(Difference listings)
Segment Open

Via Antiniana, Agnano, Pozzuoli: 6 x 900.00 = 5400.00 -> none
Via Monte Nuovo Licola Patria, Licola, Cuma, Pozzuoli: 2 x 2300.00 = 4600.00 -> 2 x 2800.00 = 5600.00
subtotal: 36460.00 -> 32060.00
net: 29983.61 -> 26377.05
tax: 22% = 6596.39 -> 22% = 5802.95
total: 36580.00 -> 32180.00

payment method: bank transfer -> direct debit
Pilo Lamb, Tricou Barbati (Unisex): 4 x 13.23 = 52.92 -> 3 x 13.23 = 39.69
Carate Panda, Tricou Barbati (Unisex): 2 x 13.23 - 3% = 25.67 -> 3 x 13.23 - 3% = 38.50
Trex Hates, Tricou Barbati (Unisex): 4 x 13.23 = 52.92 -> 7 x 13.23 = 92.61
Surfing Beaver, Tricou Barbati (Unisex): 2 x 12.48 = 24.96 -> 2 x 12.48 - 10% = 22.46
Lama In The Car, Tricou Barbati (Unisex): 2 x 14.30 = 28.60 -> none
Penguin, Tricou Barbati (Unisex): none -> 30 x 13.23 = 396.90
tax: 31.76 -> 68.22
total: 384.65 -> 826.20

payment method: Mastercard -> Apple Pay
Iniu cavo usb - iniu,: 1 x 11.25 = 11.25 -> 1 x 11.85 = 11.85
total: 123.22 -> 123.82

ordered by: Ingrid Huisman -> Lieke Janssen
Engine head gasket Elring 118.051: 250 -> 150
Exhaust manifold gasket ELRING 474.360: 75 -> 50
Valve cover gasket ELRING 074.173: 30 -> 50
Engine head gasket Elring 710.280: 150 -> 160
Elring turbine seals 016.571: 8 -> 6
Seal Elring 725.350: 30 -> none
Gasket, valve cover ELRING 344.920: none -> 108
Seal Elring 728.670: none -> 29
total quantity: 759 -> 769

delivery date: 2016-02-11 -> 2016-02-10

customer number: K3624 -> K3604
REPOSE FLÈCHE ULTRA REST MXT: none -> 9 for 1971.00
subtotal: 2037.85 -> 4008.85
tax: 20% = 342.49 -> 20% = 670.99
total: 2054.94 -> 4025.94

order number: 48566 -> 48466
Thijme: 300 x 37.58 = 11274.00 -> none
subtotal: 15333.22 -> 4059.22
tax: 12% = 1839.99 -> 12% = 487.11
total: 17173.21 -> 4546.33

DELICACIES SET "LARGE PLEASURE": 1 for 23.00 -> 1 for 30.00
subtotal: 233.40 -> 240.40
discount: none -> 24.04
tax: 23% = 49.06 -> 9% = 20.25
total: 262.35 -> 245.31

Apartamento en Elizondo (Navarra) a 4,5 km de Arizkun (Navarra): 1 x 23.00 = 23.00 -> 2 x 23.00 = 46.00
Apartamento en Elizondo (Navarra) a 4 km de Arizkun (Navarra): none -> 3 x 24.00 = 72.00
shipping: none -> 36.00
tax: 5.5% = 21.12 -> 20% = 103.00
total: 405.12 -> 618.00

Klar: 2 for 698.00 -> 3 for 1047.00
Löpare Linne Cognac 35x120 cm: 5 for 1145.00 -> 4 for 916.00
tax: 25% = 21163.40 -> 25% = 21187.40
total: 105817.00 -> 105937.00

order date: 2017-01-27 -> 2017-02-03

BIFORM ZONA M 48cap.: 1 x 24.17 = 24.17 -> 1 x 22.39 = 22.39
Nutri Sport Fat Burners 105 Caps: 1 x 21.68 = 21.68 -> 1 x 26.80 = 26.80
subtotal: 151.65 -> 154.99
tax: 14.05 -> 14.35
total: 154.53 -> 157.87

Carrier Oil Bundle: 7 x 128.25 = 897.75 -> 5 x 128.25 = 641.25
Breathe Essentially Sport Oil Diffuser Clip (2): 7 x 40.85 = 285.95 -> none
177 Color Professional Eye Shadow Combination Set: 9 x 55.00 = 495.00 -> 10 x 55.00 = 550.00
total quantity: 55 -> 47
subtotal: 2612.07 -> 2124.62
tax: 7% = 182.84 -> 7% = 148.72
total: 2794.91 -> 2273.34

Segment Closed

§ **Work order**: Exact copies of the line containing "Apartamento en Elizondo (Navarra) a 4,5" and of every line after it through the end of the entries are all that should be output.

§ **Output of the task**:
Apartamento en Elizondo (Navarra) a 4,5 km de Arizkun (Navarra): 1 x 23.00 = 23.00 -> 2 x 23.00 = 46.00
Apartamento en Elizondo (Navarra) a 4 km de Arizkun (Navarra): none -> 3 x 24.00 = 72.00
shipping: none -> 36.00
tax: 5.5% = 21.12 -> 20% = 103.00
total: 405.12 -> 618.00

Klar: 2 for 698.00 -> 3 for 1047.00
Löpare Linne Cognac 35x120 cm: 5 for 1145.00 -> 4 for 916.00
tax: 25% = 21163.40 -> 25% = 21187.40
total: 105817.00 -> 105937.00

order date: 2017-01-27 -> 2017-02-03

BIFORM ZONA M 48cap.: 1 x 24.17 = 24.17 -> 1 x 22.39 = 22.39
Nutri Sport Fat Burners 105 Caps: 1 x 21.68 = 21.68 -> 1 x 26.80 = 26.80
subtotal: 151.65 -> 154.99
tax: 14.05 -> 14.35
total: 154.53 -> 157.87

Carrier Oil Bundle: 7 x 128.25 = 897.75 -> 5 x 128.25 = 641.25
Breathe Essentially Sport Oil Diffuser Clip (2): 7 x 40.85 = 285.95 -> none
177 Color Professional Eye Shadow Combination Set: 9 x 55.00 = 495.00 -> 10 x 55.00 = 550.00
total quantity: 55 -> 47
subtotal: 2612.07 -> 2124.62
tax: 7% = 182.84 -> 7% = 148.72
total: 2794.91 -> 2273.34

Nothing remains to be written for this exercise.